Adelphia makes no argument that it increased the deposit to more accurately reflect its potential damages if buyers should breach. On the contrary, Adelphia admits the increased deposit was to ensure buyers had the 'financial wherewithal' to complete the transaction. In other words, Adelphia required a one-million dollar deposit as a punishment, the threat of which was designed to prevent breach. Adelphia's intent, therefore, was to prevent breach. "Where a stipulated damages clause is intended as a form of punishment with the purpose, in terrorem, to secure compliance, the principles of compensation are subordinated and the provision must fail as an unenforceable penalty. Holt's Cigar Co., 591 A.2d at 747 (internal citations omitted).

Additionally, the ease of measuring damages in this case weighs against Adelphia's argument that one-million dollars was necessary because of the difficulty in estimating damages. Preceding Phelan's failure to close was Joy's failure to close. Although Adelphia could not be expected at the time of the signing of the contract with Phelan to precisely determine the amount of damages they may incur in the event of breach, Adelphia could extrapolate, based on the damages incurred by Joy's breach, a more accurate damages calculation than if it had not experienced this prior breach by Joy. Instead of modifying the liquidated damages portion of the contract to reflect an estimate of damages based on the breach by Joy, Adelphia increased the down payment three-fold, to prevent a second breach.
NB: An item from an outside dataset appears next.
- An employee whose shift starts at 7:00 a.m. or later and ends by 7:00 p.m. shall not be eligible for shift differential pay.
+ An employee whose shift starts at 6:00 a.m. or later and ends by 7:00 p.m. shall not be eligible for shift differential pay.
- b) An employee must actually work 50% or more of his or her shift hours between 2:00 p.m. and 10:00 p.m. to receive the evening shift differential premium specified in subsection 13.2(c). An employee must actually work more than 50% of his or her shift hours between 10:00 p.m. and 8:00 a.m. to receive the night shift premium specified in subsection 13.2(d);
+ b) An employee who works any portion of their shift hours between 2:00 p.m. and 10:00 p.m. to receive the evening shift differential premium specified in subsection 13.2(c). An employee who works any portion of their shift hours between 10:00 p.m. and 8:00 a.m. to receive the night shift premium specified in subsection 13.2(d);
Had this three-fold increase been based, in some meaningful fashion, on the actual damages experienced in the Joy breach, the three-fold increase may have represented the estimated liquidated damages. Instead, the increase was designed solely to prevent a second breach. This is not to say that Adelphia could have precisely determined the damages in the event of Phelan's failure to close; we simply point out that Adelphia could have used the actual damages from Joy's breach to calculate estimated damages in the event Phelan failed to close. However, the one-million dollar down payment was not a damages estimate; Adelphia was attempting to prevent a second breach.
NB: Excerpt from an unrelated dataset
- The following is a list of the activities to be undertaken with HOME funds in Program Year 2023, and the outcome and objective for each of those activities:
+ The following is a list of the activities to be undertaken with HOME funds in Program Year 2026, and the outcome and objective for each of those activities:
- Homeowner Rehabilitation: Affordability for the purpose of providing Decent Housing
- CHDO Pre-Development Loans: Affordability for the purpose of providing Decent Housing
For all of these reasons, we hold that under Pennsylvania law, the forfeiture of $999,750, based on the facts of this case, is unenforceable as a matter of law as a penalty.
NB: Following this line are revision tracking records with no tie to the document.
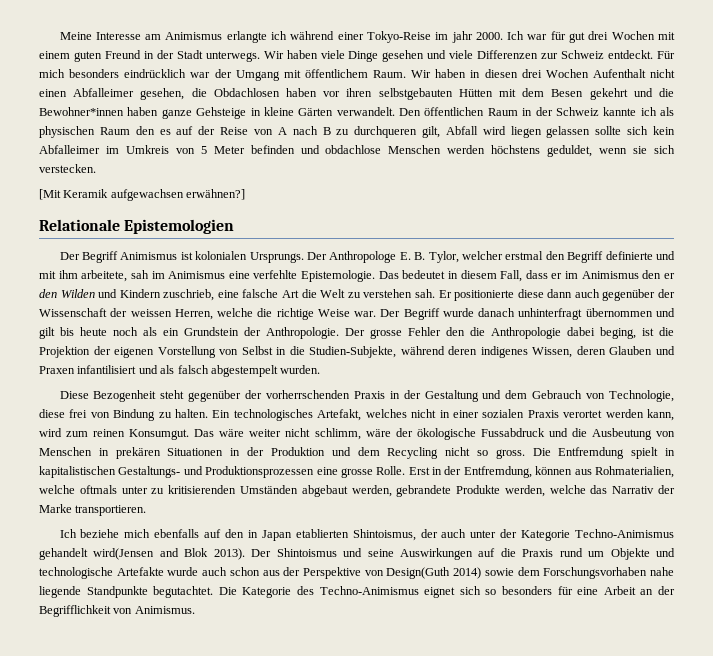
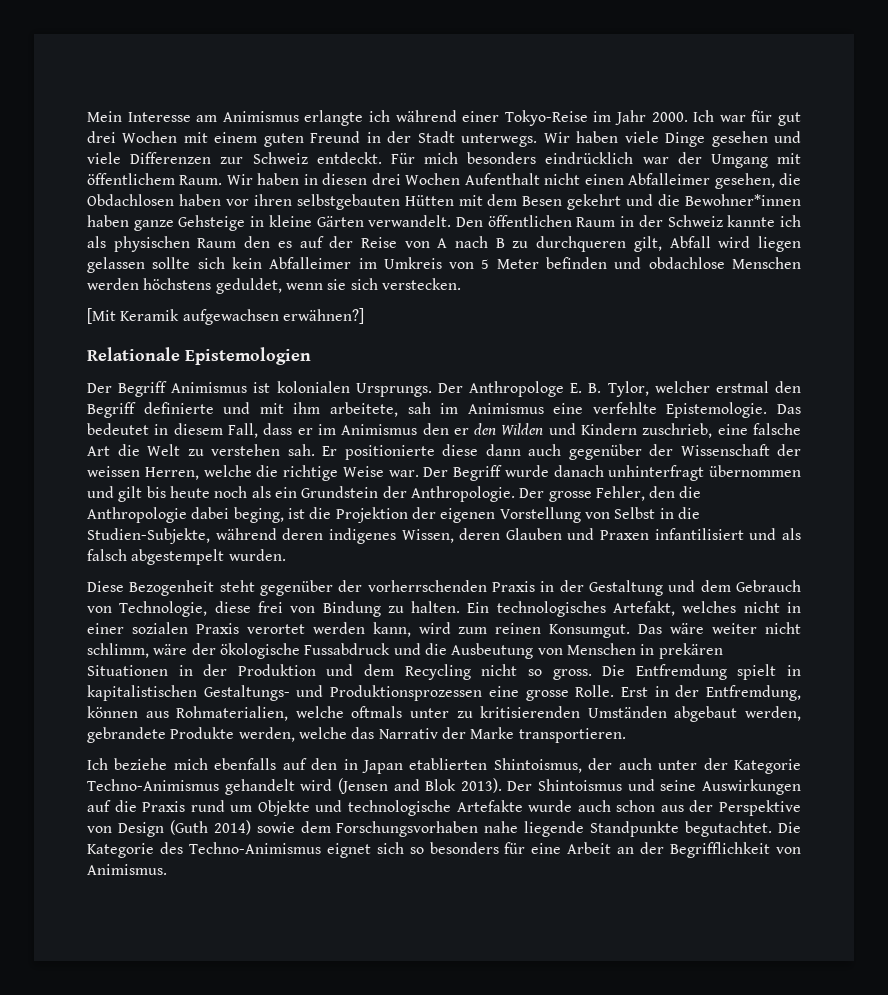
- Meine Interesse am Animismus erlangte ich während einer Tokyo-Reise im jahr 2000.
+ Mein Interesse am Animismus erlangte ich während einer Tokyo-Reise im Jahr 2000.
- Der grosse Fehler den die Anthropologie dabei beging, ist die Projektion der eigenen Vorstellung von Selbst in die Studien-Subjekte, während deren indigenes Wissen, deren Glauben und Praxen infantilisiert und als falsch abgestempelt wurden.
+ Der grosse Fehler, den die Anthropologie dabei beging, ist die Projektion der eigenen Vorstellung von Selbst in die Studien-Subjekte, während deren indigenes Wissen, deren Glauben und Praxen infantilisiert und als falsch abgestempelt wurden.
- Ich beziehe mich ebenfalls auf den in Japan etablierten Shintoismus, der auch unter der Kategorie Techno-Animismus gehandelt wird(Jensen and Blok 2013).
+ Ich beziehe mich ebenfalls auf den in Japan etablierten Shintoismus, der auch unter der Kategorie Techno-Animismus gehandelt wird (Jensen and Blok 2013).
- Der Shintoismus und seine Auswirkungen auf die Praxis rund um Objekte und technologische Artefakte wurde auch schon aus der Perspektive von Design(Guth 2014) sowie dem Forschungsvorhaben nahe liegende Standpunkte begutachtet.
+ Der Shintoismus und seine Auswirkungen auf die Praxis rund um Objekte und technologische Artefakte wurde auch schon aus der Perspektive von Design (Guth 2014) sowie dem Forschungsvorhaben nahe liegende Standpunkte begutachtet.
Because we have determined that the liquidated damages clause which resulted in a forfeiture of $999,750is unenforceable as a penalty, we will order further briefing to determine what amount of damages, if any, is appropriate.

VI. Conclusion

Now, therefore, we will defer entering declaratory judgment on Count I of plaintiff's complaint pending resolution of what amount, of damages, if any, is appropriate. We do hold that $999,750 as liquidated damages, in this particular case, is unenforceable as a matter of law as a penalty. We will deny defendants' motion for oral argument, and instead will order further briefing.

James F. McClure, Jr. United States District Judge

ORDER

July 8, 2009 In accordance with the accompanying Memorandum, IT IS HEREBY ORDERED THAT:

1. Decision on plaintiff's Motion for Partial Summary Judgment is DEFERRED pending a final order regarding damages. (Rec. Doc. No. 34).

2. It is hereby adjudged that the "liquidated damages" provision of plaintiff's contract with defendant resulting in a forfeiture of $999,750.00 is invalid as a penalty.

3. On or before July 22, 2009, defendants shall remit $999,750.00 to the clerk of courts for the Middle District of Pennsylvania in Williamsport, PA pending the determination of the appropriate amount of damages, if any.

4. Defendants' Motion for Oral Argument is DENIED. (Rec. Doc. No. 54).

5. Defendants are directed to file a brief on or before July 27, 2009 regarding what amount of damages, if any, are appropriate. Plaintiff will have ten (10) business days from the date of service of defendants' brief to file an opposing brief. A reply brief is not permitted without leave of court.